The scope of the claims

 [1] Electrostatic atomizer with the following configuration

 Discharge electrode,

 A counter electrode facing the discharge electrode,

 Cooling means for coagulating water from the surrounding air to the discharge electrode,

 A high-voltage source that applies a high voltage between the discharge electrode and the counter electrode, charges the aggregated water by the application of the high voltage and discharges the charged fine particles of water from the discharge end of the discharge electrode. Let

 A controller that provides an atomization control mode. In the atomization control mode, the controller monitors a parameter indicating the discharge state of the discharge electrode, and controls the cooling means based on the parameter to control the charged particles of water. Adjust the amount of atomization.

 [2] The device of claim 1,

 In the atomization control mode, the controller monitors a discharge current between the discharge electrode and the counter electrode as the parameter, and changes a cooling rate of the cooling unit to aggregate the discharge electrode. Adjust the amount of water you want.

[3] The device of claim 2,

 The controller monitors the environmental temperature and the environmental humidity and the electrode temperature of the discharge electrode in the atomization control mode,

 The above controller is

 A target electrode temperature table that defines a target electrode temperature that varies according to the above-described environmental temperature and environmental humidity,

 A cooling rate table that defines a cooling rate that changes according to a temperature difference between the target electrode temperature and the electrode temperature;

 Holding a target discharge current table that defines a target discharge current that varies according to the high voltage applied between the two electrodes,

 The controller determines a cooling rate from the cooling rate table based on the temperature difference in the atomization control mode,

The controller is configured to control the discharge current and the high current in the atomization control mode. Collecting time series data on the pressure, reading the first voltage and the first current at the first time, and reading the second current at the second time thereafter,

 The controller reads a target discharge current corresponding to the first voltage from the target discharge current table,

 The controller calculates the amount of change in the discharge current between the first current and the second current and the target current error between the target discharge current and the second current,

 The controller determines the correction amount of the cooling rate as a function of the change amount of the discharge current and the target current error in the atomization control mode,

 The controller controls the cooling means to cool the discharge electrode at the corrected cooling rate obtained by adding the correction amount to the cooling rate after the second time, and performs the above-described processing on the time series data thereafter. The cycle for determining the corrected cooling rate is repeated.

[4] The apparatus of claim 3,

 The target discharge current table defines a correction parameter that changes according to the cooling rate,

 The controller corrects the corrected cooling rate based on the correction parameter.
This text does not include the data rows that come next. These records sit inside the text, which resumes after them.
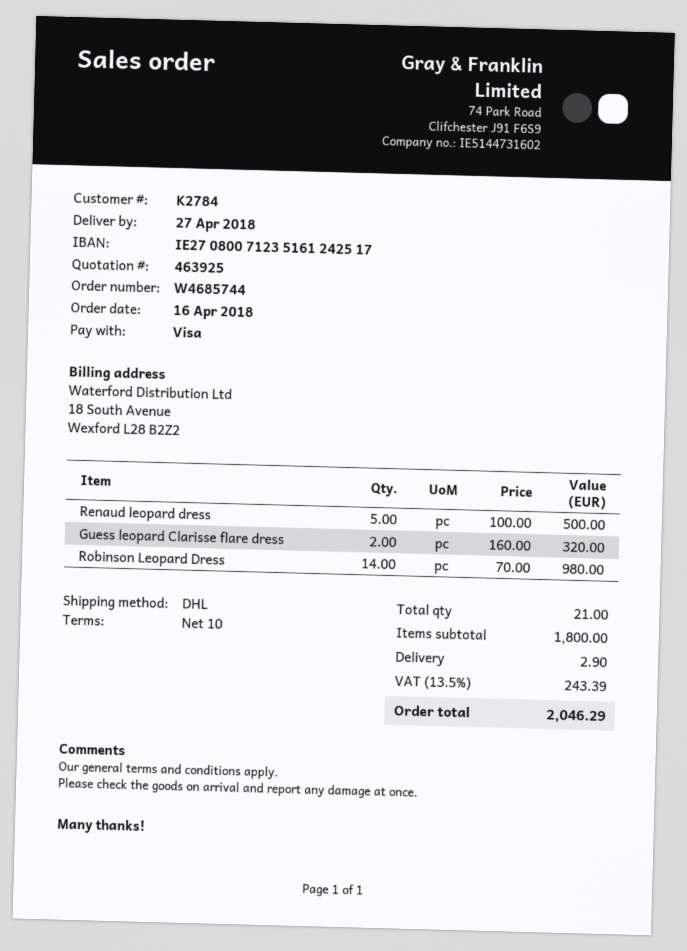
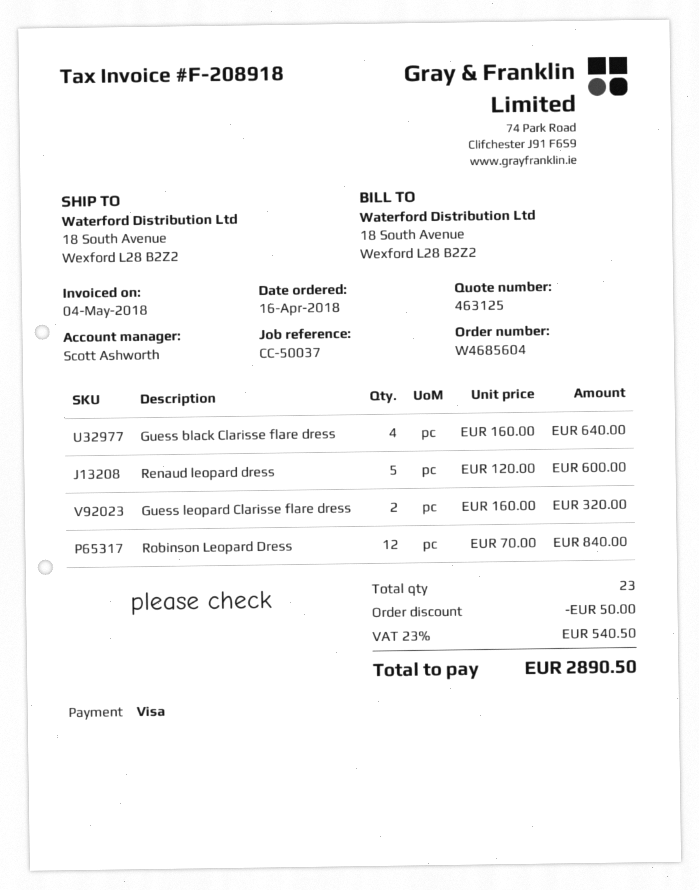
quote number: 463925 -> 463125
order number: W4685744 -> W4685604
Renaud leopard dress: 5 x 100.00 = 500.00 -> 5 x 120.00 = 600.00
Robinson Leopard Dress: 14 x 70.00 = 980.00 -> 12 x 70.00 = 840.00
Guess black Clarisse flare dress: none -> 4 x 160.00 = 640.00
total quantity: 21 -> 23
discount: none -> 50.00
shipping: 2.90 -> none
tax: 13.5% = 243.39 -> 23% = 540.50
total: 2046.29 -> 2890.50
[5] The apparatus of claim 2,

 The controller provides an initial cooling control mode for cooling the discharge electrode without applying a high voltage between the two electrodes,

 The controller monitors the environmental temperature and the environmental humidity and the electrode temperature of the discharge electrode in the initial cooling control mode,

 The above controller is

 A target electrode temperature table that defines a target electrode temperature that varies according to the environmental temperature and the environmental humidity,

 Holding a cooling rate table that defines a cooling rate that changes according to the temperature difference between the target electrode temperature and the electrode temperature,

In the initial cooling control mode, the controller determines a cooling speed table cooling speed based on the temperature difference, and controls the cooling means at the cooling speed determined in this manner.
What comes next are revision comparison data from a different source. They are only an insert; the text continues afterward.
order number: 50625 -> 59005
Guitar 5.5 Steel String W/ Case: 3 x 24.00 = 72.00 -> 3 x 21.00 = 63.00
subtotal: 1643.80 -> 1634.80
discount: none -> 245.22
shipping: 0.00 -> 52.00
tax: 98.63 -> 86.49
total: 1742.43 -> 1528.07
[6] The device of claim 5,

 The controller continues the initial cooling control mode for a pre-cooling period that changes according to the temperature difference obtained at the beginning of the initial cooling control mode, and immediately thereafter switches the atomization control mode to the initial cooling control mode. Do.
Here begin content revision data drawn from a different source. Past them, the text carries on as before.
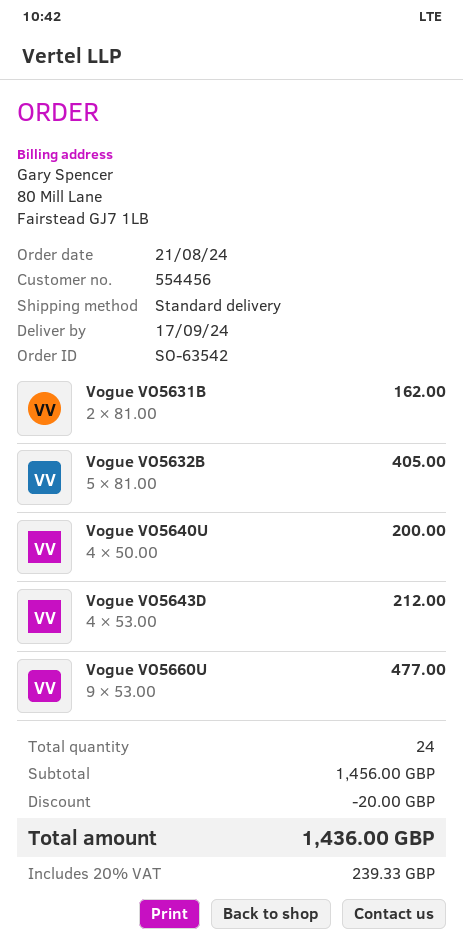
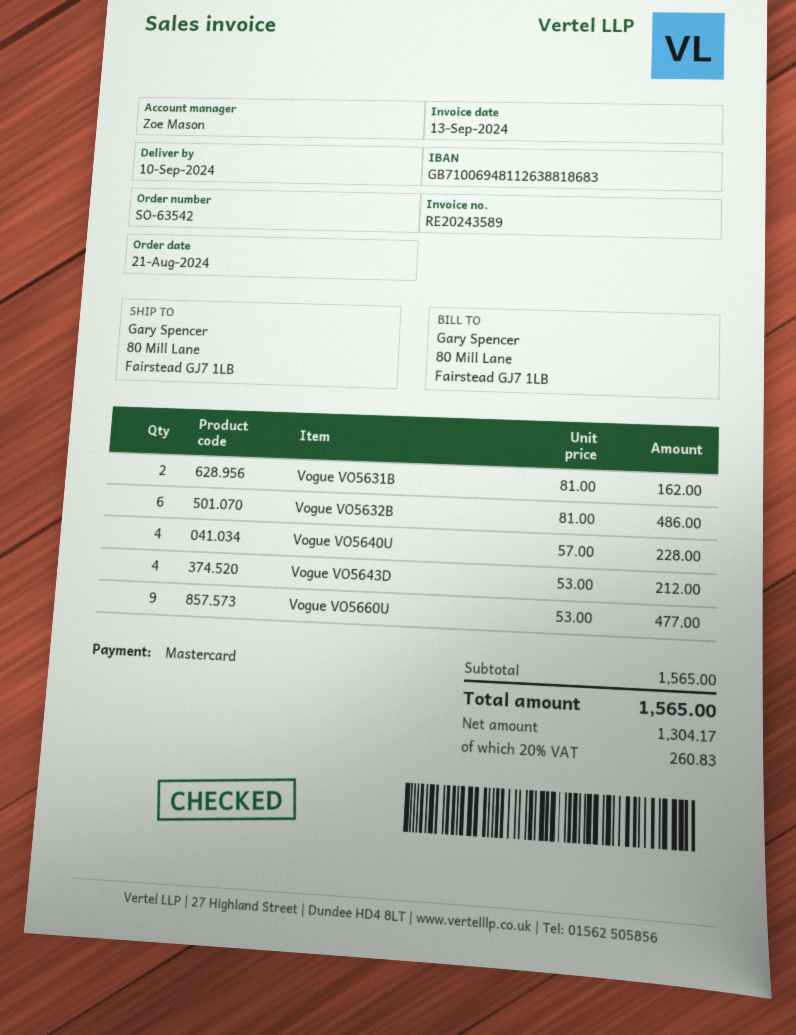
delivery date: 2024-09-17 -> 2024-09-10
Vogue VO5632B: 5 x 81.00 = 405.00 -> 6 x 81.00 = 486.00
Vogue VO5640U: 4 x 50.00 = 200.00 -> 4 x 57.00 = 228.00
subtotal: 1456.00 -> 1565.00
discount: 20.00 -> none
tax: 20% = 239.33 -> 20% = 260.83
total: 1436.00 -> 1565.00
 [7] The device of claim 5,

 The target electrode temperature table defines an initial cooling rate that changes according to a difference between the target electrode temperature and the electrode temperature obtained at the beginning of the initial cooling control mode, and the controller controls the initial cooling control. In the mode, the cooling means is controlled at the initial cooling rate until the electrode temperature falls near the target electrode temperature.

 [8] The device of claim 1,

 The controller provides an initial cooling control mode for cooling the discharge electrode without applying a high voltage between the two electrodes,

 In the initial cooling control mode, the controller monitors the ambient temperature, ambient humidity of the surrounding air, and the electrode temperature of the discharge electrode,

 The controller has a target electrode temperature table that specifies a target electrode temperature that changes depending on the environmental temperature and the environmental humidity,

 The controller determines the target electrode temperature from the target electrode temperature table based on the current environmental temperature and the environmental humidity in the initial cooling control mode, and sets the cooling means until the target electrode temperature is reached. Is controlled, and then the mode shifts to the above atomization control mode.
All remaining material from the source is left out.